### ABOUT THIS EXERCISE
From the line that contains "subtotal: 3802.58 -> 3694.69" to the last line of the records below, retype each line exactly; leave out everything else.

..............................

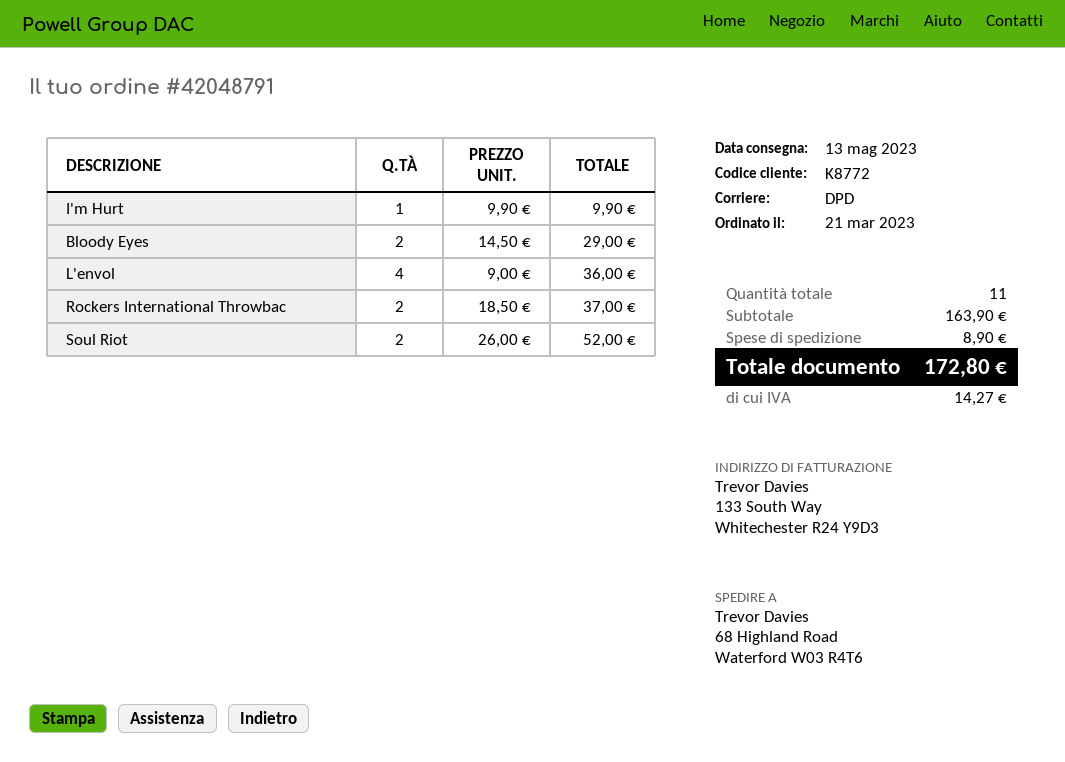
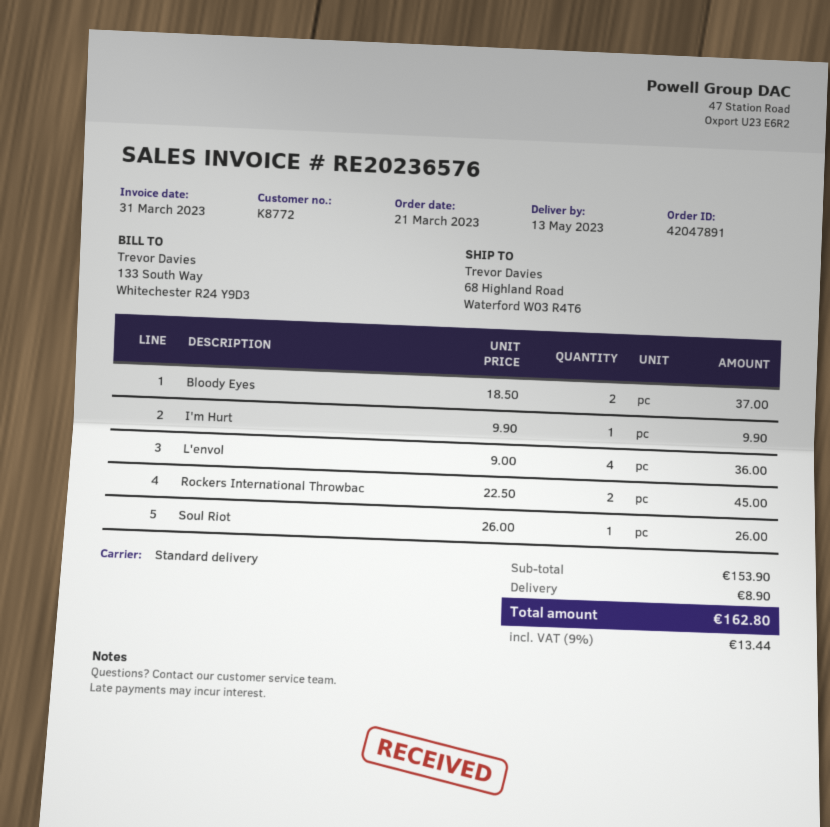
order number: 42048791 -> 42047891
shipping method: DPD -> standard
Bloody Eyes: 2 x 14.50 = 29.00 -> 2 x 18.50 = 37.00
Rockers International Throwbac: 2 x 18.50 = 37.00 -> 2 x 22.50 = 45.00
Soul Riot: 2 x 26.00 = 52.00 -> 1 x 26.00 = 26.00
subtotal: 163.90 -> 153.90
tax: 14.27 -> 13.44
total: 172.80 -> 162.80

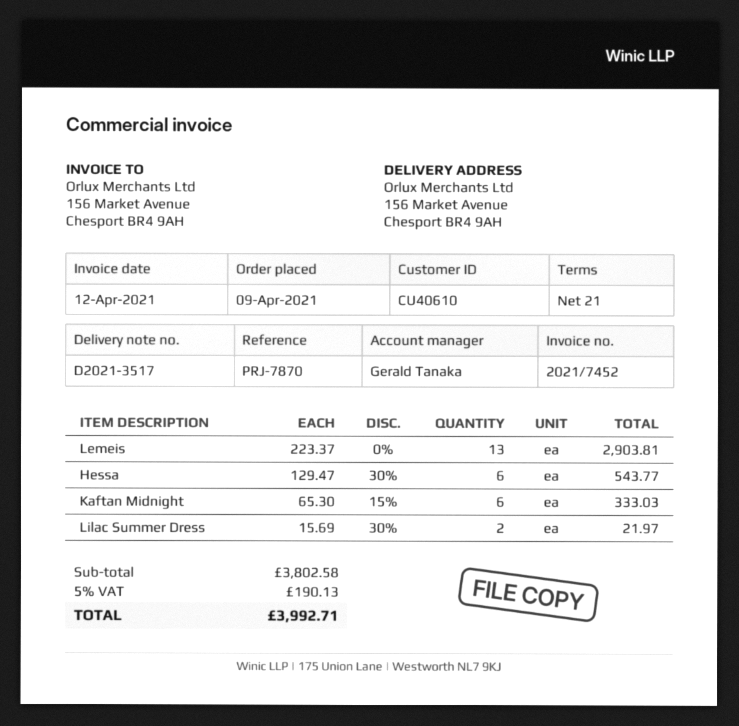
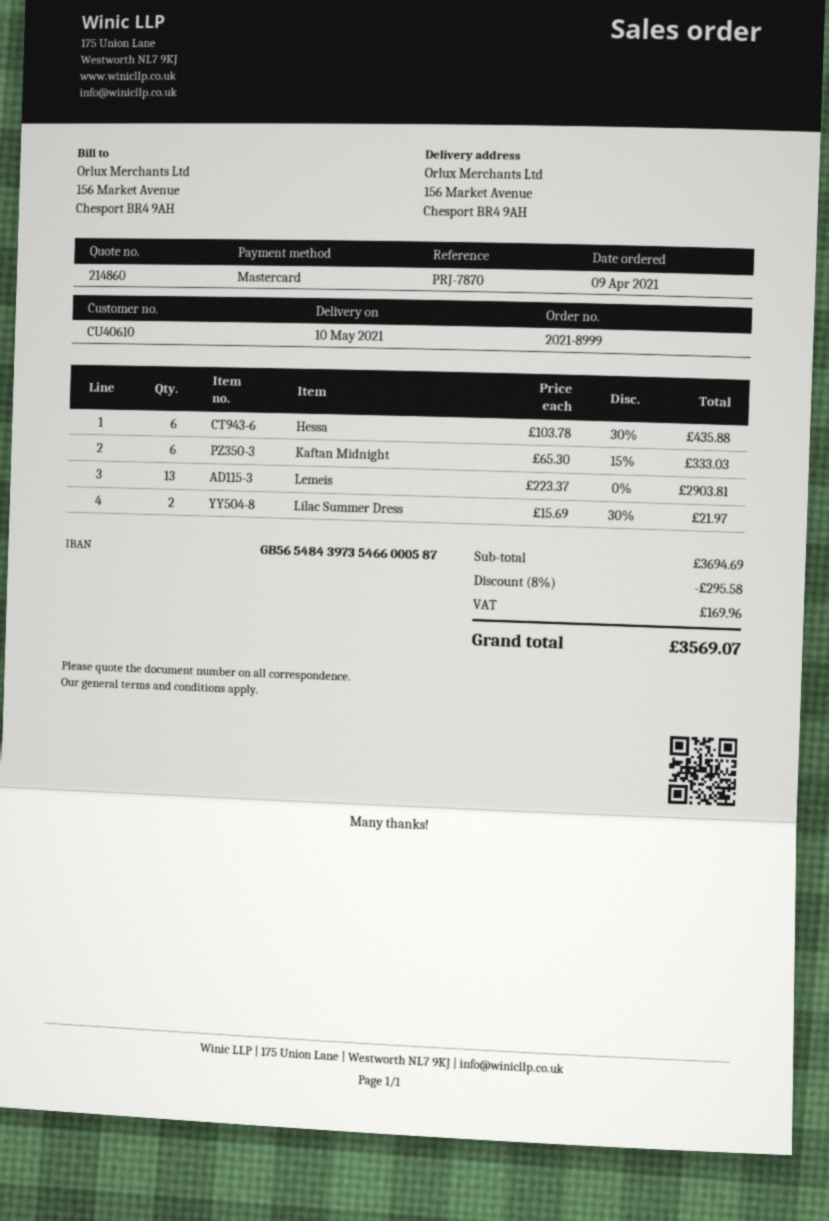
Hessa: 6 x 129.47 - 30% = 543.77 -> 6 x 103.78 - 30% = 435.88
subtotal: 3802.58 -> 3694.69
discount: none -> 8% = 295.58
tax: 190.13 -> 169.96
total: 3992.71 -> 3569.07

..............................

### TASK OUTPUT
subtotal: 3802.58 -> 3694.69
discount: none -> 8% = 295.58
tax: 190.13 -> 169.96
total: 3992.71 -> 3569.07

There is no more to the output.